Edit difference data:
____

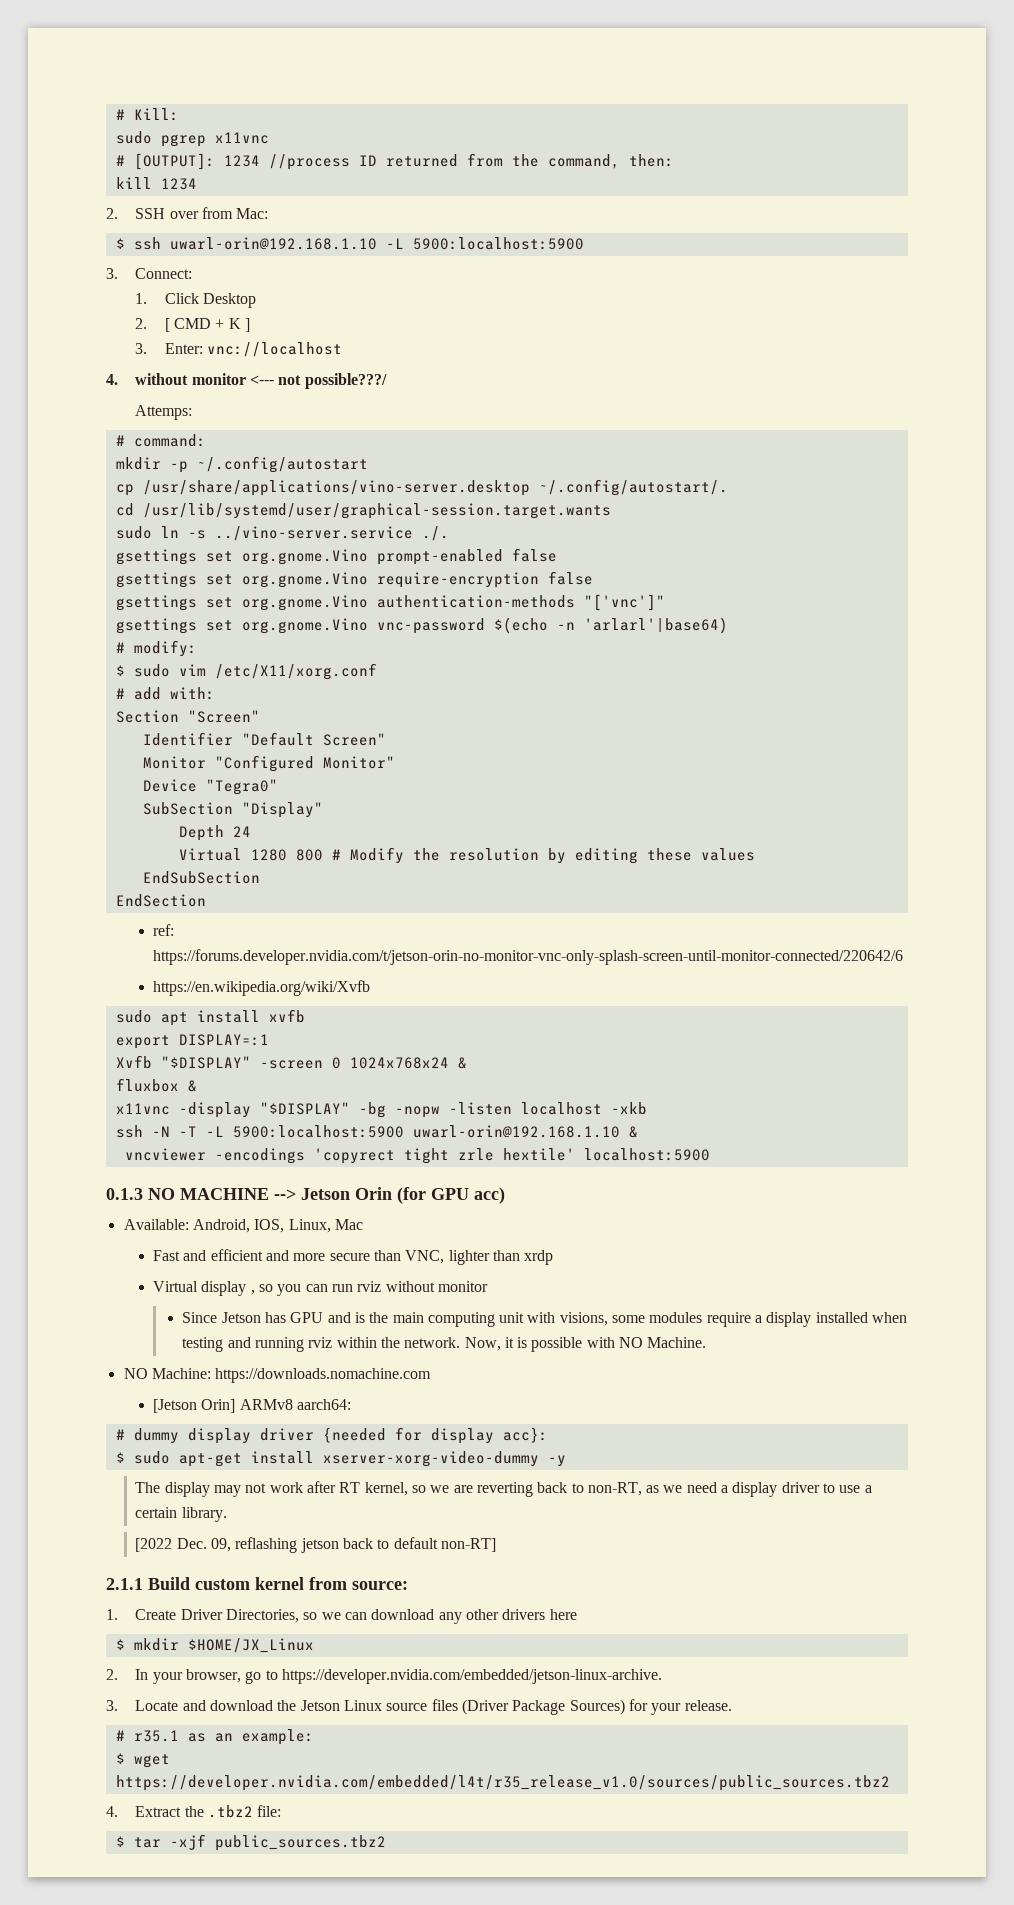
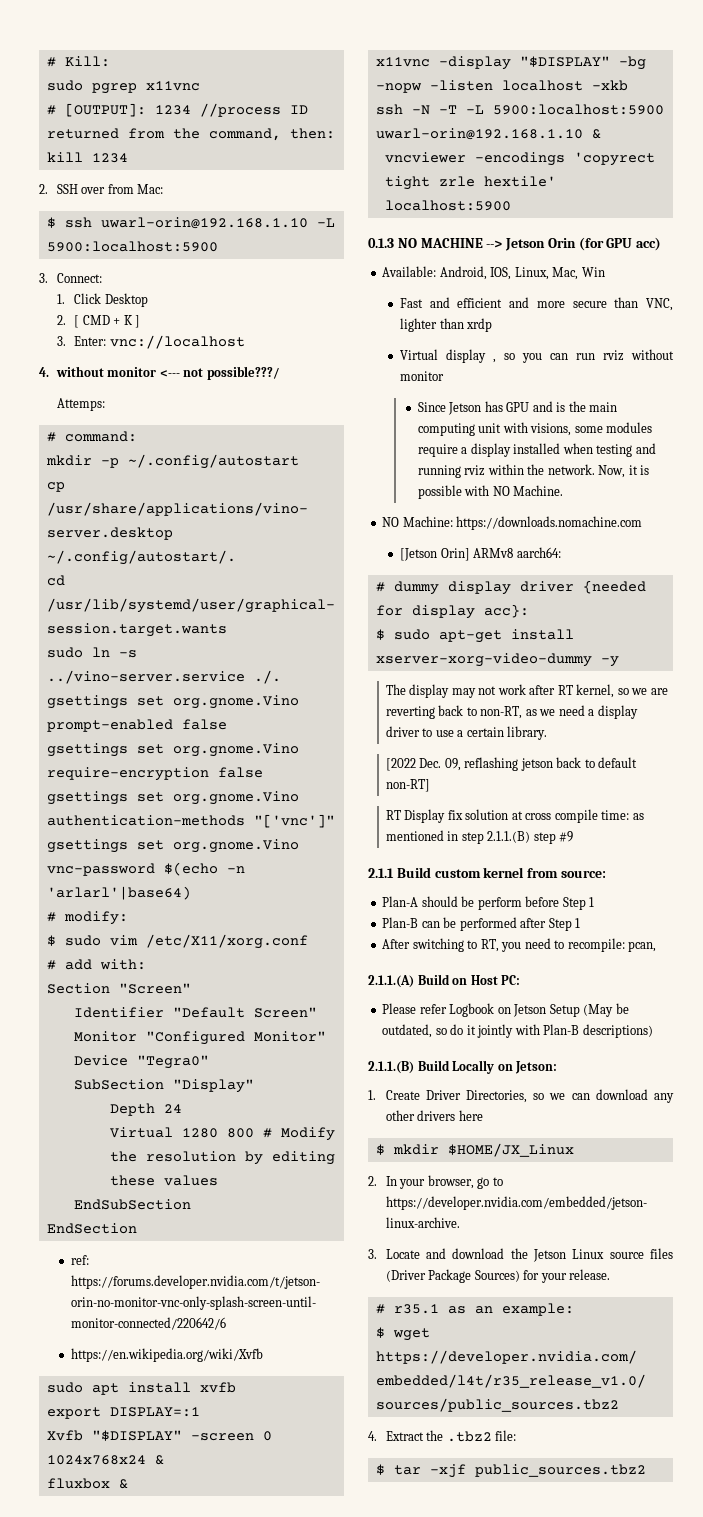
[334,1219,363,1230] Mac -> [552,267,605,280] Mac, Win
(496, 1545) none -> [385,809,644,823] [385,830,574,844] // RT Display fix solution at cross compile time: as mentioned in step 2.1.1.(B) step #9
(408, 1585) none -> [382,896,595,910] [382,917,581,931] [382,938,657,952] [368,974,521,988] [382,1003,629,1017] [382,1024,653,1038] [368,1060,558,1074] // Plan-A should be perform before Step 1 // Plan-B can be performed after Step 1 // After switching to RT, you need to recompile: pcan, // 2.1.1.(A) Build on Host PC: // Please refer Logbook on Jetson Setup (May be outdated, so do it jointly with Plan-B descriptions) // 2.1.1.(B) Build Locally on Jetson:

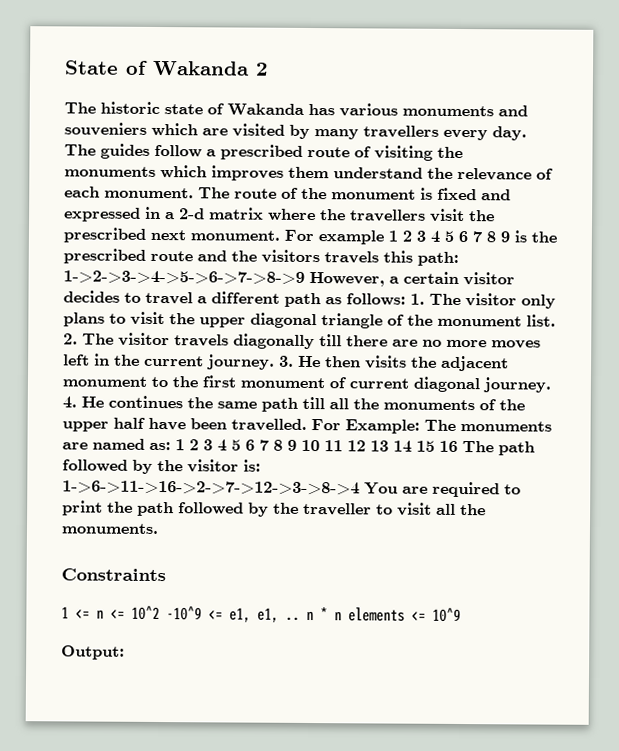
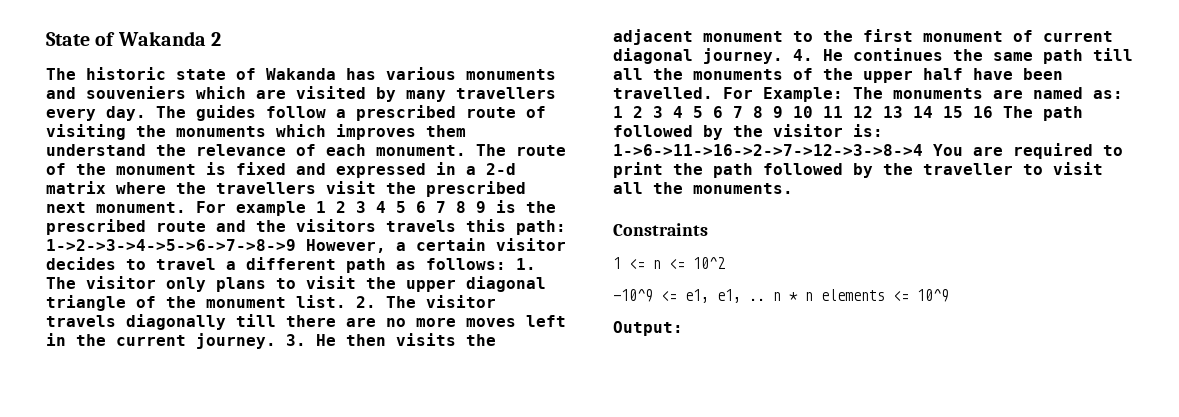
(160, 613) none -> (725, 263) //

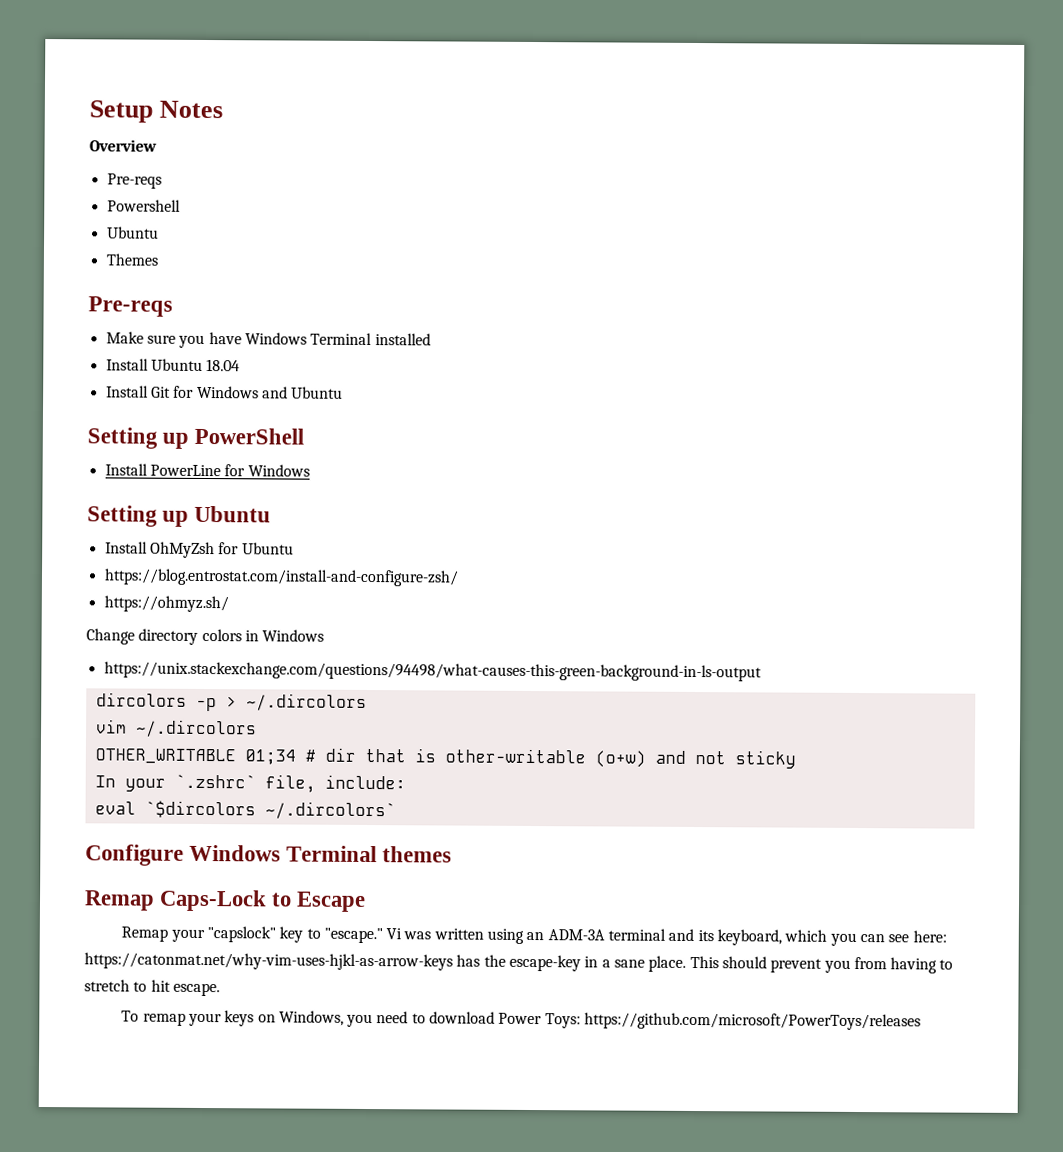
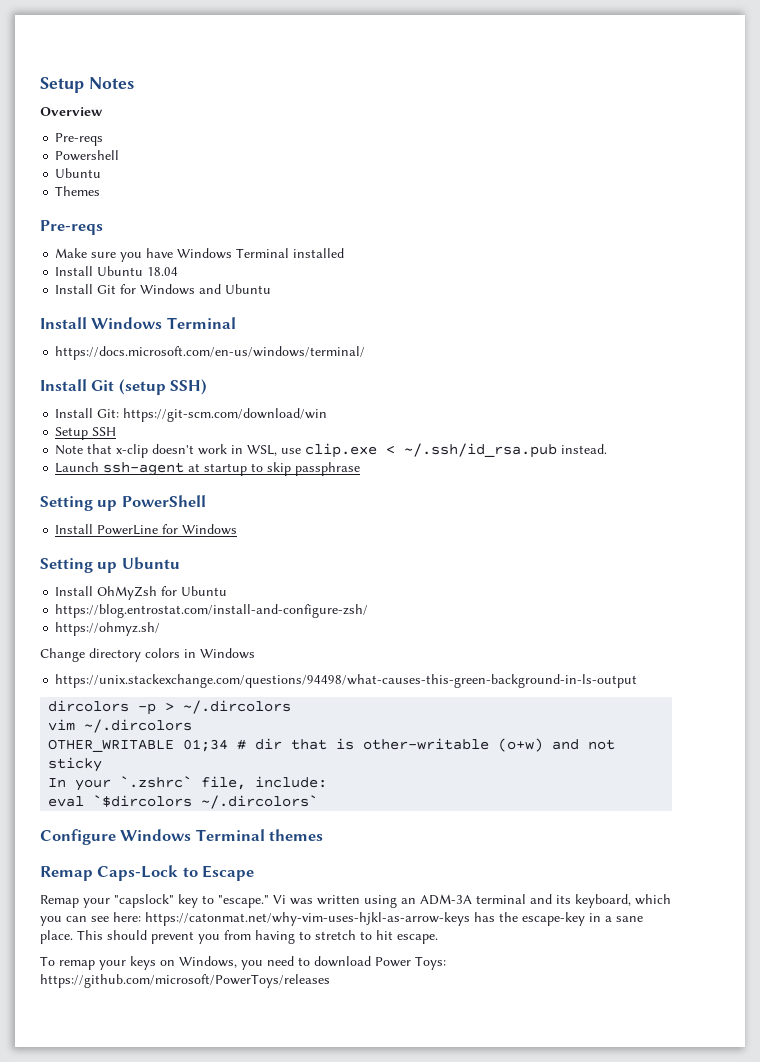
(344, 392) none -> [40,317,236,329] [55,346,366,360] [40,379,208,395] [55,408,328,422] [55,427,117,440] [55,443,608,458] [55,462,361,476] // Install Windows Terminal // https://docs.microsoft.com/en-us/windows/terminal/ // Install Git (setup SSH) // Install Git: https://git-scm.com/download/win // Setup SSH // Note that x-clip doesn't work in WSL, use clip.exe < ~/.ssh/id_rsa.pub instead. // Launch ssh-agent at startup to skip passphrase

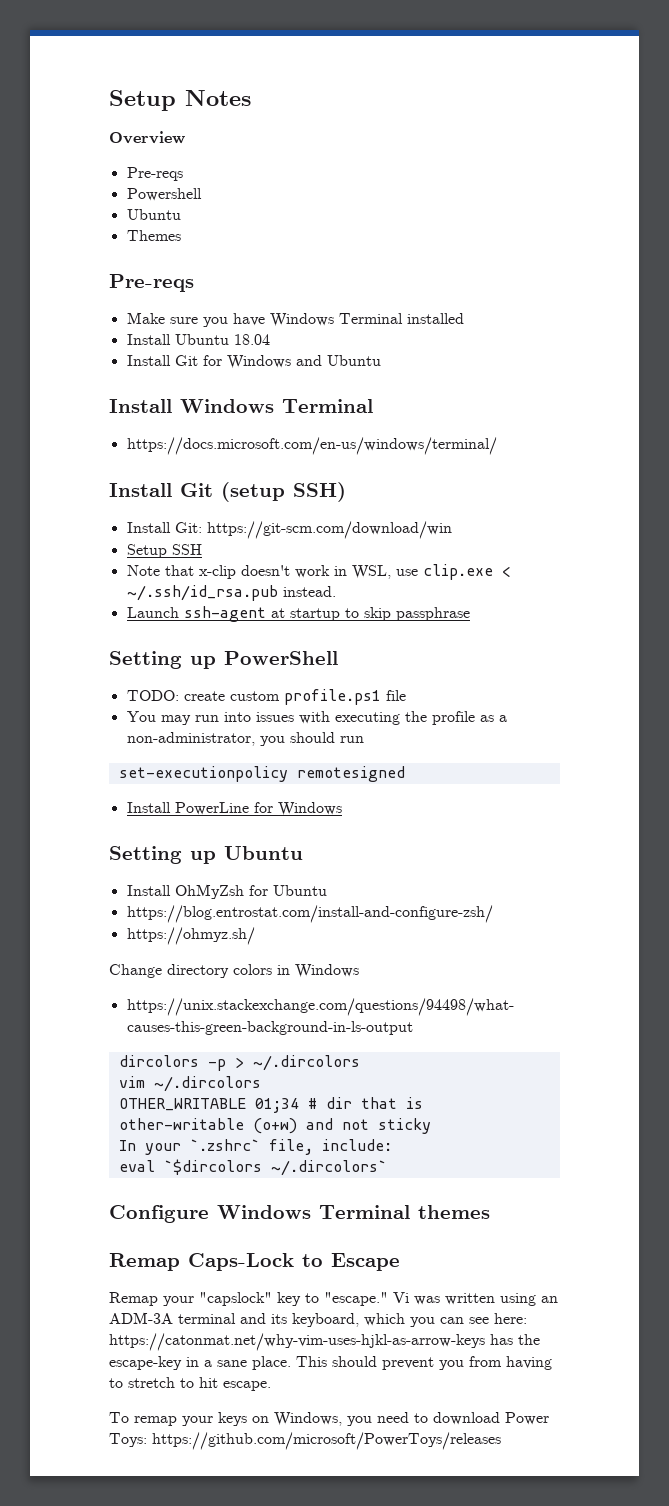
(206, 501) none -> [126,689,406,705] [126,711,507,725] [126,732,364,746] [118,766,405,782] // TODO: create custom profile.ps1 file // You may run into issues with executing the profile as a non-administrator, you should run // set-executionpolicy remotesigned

____

_TASK DESCRIPTION_
In how many lines of the records does the word "should" appear? Give the number alone.

_ANSWER AREA_
2